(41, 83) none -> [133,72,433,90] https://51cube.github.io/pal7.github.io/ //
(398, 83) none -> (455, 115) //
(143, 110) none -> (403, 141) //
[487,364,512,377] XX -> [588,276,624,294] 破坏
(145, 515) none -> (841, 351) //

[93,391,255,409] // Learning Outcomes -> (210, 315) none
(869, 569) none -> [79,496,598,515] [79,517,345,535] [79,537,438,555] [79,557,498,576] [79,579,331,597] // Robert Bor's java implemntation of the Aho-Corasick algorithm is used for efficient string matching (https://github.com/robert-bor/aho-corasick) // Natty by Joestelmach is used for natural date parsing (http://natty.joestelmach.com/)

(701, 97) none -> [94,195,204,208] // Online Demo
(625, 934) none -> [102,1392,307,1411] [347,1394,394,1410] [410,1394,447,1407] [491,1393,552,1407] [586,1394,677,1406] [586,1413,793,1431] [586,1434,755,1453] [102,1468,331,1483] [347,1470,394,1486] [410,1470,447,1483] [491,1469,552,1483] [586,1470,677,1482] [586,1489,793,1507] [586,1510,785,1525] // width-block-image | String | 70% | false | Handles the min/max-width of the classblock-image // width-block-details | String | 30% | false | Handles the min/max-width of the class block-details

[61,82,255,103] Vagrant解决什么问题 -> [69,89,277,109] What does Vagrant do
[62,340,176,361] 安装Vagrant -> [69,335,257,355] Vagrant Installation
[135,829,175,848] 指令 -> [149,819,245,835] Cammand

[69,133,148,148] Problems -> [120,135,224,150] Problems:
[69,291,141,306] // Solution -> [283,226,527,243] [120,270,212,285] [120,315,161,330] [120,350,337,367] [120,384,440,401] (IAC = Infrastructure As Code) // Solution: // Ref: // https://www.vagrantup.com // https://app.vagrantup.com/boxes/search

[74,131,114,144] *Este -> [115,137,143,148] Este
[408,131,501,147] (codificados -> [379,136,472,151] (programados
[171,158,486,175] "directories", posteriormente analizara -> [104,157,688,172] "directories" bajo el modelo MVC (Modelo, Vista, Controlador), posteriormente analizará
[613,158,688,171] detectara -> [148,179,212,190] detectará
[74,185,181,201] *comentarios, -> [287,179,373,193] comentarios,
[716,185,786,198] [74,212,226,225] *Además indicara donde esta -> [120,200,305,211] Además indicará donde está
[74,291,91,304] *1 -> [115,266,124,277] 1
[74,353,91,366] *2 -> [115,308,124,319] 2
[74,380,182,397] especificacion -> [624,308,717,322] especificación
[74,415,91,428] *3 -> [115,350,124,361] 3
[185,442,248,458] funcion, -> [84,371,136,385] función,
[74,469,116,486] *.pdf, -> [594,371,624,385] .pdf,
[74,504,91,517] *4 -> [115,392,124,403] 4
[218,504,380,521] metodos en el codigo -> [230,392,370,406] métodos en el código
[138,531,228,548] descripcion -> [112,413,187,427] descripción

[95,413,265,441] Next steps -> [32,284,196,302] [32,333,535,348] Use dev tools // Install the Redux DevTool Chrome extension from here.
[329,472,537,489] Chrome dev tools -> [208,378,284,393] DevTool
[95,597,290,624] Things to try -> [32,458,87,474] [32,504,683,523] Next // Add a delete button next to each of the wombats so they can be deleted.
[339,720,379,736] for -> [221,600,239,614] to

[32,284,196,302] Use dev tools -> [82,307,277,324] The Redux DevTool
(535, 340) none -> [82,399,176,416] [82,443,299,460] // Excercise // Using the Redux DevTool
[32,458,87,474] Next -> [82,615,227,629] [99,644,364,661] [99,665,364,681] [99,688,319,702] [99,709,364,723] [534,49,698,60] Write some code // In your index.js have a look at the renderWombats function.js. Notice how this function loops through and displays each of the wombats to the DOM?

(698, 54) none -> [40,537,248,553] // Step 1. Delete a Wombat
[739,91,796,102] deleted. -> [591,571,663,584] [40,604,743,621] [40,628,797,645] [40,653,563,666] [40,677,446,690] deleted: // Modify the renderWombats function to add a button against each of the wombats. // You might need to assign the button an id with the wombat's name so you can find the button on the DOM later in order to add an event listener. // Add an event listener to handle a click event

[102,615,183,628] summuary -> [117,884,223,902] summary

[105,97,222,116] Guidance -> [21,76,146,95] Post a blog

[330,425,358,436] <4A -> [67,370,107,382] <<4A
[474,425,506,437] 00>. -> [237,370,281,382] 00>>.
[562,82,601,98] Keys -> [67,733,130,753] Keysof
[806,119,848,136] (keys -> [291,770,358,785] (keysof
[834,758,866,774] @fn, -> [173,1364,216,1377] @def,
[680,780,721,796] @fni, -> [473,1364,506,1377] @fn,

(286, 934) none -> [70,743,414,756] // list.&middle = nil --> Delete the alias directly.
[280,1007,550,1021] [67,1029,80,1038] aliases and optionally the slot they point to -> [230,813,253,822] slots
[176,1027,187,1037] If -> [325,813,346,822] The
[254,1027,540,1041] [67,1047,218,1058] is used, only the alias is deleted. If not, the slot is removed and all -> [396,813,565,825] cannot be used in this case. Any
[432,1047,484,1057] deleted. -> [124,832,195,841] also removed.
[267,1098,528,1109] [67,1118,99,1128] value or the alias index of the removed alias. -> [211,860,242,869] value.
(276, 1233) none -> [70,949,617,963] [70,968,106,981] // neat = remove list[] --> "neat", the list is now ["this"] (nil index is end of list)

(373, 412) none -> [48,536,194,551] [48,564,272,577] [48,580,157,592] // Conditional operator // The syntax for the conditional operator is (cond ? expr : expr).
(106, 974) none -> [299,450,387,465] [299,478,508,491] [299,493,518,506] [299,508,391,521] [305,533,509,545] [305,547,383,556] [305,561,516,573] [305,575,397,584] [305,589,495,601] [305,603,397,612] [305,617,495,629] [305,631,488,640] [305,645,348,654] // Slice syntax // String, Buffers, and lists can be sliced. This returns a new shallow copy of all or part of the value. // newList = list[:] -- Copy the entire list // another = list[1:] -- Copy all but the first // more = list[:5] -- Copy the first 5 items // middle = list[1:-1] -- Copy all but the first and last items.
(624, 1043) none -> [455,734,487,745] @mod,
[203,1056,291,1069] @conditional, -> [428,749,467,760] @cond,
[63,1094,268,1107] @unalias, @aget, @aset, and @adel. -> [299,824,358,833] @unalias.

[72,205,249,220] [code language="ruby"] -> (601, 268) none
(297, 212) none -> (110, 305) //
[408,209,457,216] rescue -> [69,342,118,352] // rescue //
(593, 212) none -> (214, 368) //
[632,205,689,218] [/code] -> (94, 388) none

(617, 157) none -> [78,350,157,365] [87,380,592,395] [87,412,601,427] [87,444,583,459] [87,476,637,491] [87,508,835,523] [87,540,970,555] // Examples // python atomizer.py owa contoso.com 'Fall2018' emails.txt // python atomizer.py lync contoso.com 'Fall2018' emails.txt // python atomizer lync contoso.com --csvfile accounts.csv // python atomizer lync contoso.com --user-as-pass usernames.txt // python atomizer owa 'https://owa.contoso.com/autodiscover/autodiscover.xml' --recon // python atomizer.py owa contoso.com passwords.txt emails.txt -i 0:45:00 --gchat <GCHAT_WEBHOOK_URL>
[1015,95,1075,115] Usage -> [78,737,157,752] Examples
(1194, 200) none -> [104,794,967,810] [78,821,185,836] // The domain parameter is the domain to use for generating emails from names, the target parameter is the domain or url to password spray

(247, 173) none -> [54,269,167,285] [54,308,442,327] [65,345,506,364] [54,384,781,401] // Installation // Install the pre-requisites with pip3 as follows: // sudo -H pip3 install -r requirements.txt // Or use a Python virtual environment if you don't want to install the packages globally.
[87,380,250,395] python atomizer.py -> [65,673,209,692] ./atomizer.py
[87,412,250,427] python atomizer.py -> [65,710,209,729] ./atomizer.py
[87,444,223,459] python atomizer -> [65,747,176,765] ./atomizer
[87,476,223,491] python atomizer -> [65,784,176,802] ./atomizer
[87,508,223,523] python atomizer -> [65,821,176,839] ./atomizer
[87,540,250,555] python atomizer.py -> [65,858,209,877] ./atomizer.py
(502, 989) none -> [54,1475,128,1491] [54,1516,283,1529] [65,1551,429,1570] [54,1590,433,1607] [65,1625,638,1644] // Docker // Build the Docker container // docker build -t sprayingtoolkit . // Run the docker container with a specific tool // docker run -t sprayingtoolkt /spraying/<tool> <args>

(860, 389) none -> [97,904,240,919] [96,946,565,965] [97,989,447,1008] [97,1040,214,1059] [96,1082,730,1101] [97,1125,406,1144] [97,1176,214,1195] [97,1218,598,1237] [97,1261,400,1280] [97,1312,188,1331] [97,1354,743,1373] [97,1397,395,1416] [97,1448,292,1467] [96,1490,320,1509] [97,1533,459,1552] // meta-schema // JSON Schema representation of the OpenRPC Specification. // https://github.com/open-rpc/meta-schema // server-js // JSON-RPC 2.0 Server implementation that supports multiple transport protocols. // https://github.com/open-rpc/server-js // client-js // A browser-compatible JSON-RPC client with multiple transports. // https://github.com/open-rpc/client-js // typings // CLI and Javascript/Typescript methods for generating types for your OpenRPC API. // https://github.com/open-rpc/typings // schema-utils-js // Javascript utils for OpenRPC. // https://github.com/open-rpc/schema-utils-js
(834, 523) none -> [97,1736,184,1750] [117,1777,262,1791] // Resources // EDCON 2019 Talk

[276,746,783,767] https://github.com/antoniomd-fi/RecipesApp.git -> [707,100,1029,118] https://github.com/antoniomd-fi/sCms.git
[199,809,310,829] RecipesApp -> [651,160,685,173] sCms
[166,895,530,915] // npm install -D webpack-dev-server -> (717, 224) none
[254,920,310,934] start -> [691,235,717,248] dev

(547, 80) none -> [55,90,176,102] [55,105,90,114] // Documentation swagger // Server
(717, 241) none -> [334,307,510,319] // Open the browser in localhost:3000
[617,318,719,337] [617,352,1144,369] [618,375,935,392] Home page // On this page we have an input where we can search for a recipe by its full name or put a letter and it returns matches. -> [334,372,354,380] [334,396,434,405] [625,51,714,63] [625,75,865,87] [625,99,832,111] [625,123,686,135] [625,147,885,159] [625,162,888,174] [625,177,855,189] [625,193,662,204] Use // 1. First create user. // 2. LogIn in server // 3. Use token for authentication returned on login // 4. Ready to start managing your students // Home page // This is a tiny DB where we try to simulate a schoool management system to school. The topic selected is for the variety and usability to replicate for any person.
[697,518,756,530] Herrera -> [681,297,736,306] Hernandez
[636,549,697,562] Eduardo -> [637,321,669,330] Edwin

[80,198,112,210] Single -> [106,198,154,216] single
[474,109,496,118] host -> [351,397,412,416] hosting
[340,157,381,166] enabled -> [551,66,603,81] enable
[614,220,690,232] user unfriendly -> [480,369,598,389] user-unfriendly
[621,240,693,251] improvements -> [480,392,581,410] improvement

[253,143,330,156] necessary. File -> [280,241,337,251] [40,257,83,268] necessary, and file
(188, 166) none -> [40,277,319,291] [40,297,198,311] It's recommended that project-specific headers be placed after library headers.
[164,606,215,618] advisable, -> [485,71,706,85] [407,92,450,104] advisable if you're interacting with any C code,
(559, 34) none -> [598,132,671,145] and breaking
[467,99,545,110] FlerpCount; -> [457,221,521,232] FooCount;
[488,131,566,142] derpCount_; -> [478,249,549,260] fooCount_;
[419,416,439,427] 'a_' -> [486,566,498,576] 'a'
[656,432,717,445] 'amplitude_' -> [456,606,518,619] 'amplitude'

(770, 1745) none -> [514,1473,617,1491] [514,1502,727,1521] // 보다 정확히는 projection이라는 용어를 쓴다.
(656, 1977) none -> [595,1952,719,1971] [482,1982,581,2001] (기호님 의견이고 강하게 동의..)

* [WORK INSTRUCTION]: Output exactly one stretch of the listing: from the line containing "(601, 268) none" through the line containing "[1015,95,1075,115] Usage ->", both end lines included.

* [YOUR RESPONSE]:
[72,205,249,220] [code language="ruby"] -> (601, 268) none
(297, 212) none -> (110, 305) //
[408,209,457,216] rescue -> [69,342,118,352] // rescue //
(593, 212) none -> (214, 368) //
[632,205,689,218] [/code] -> (94, 388) none

(617, 157) none -> [78,350,157,365] [87,380,592,395] [87,412,601,427] [87,444,583,459] [87,476,637,491] [87,508,835,523] [87,540,970,555] // Examples // python atomizer.py owa contoso.com 'Fall2018' emails.txt // python atomizer.py lync contoso.com 'Fall2018' emails.txt // python atomizer lync contoso.com --csvfile accounts.csv // python atomizer lync contoso.com --user-as-pass usernames.txt // python atomizer owa 'https://owa.contoso.com/autodiscover/autodiscover.xml' --recon // python atomizer.py owa contoso.com passwords.txt emails.txt -i 0:45:00 --gchat <GCHAT_WEBHOOK_URL>
[1015,95,1075,115] Usage -> [78,737,157,752] Examples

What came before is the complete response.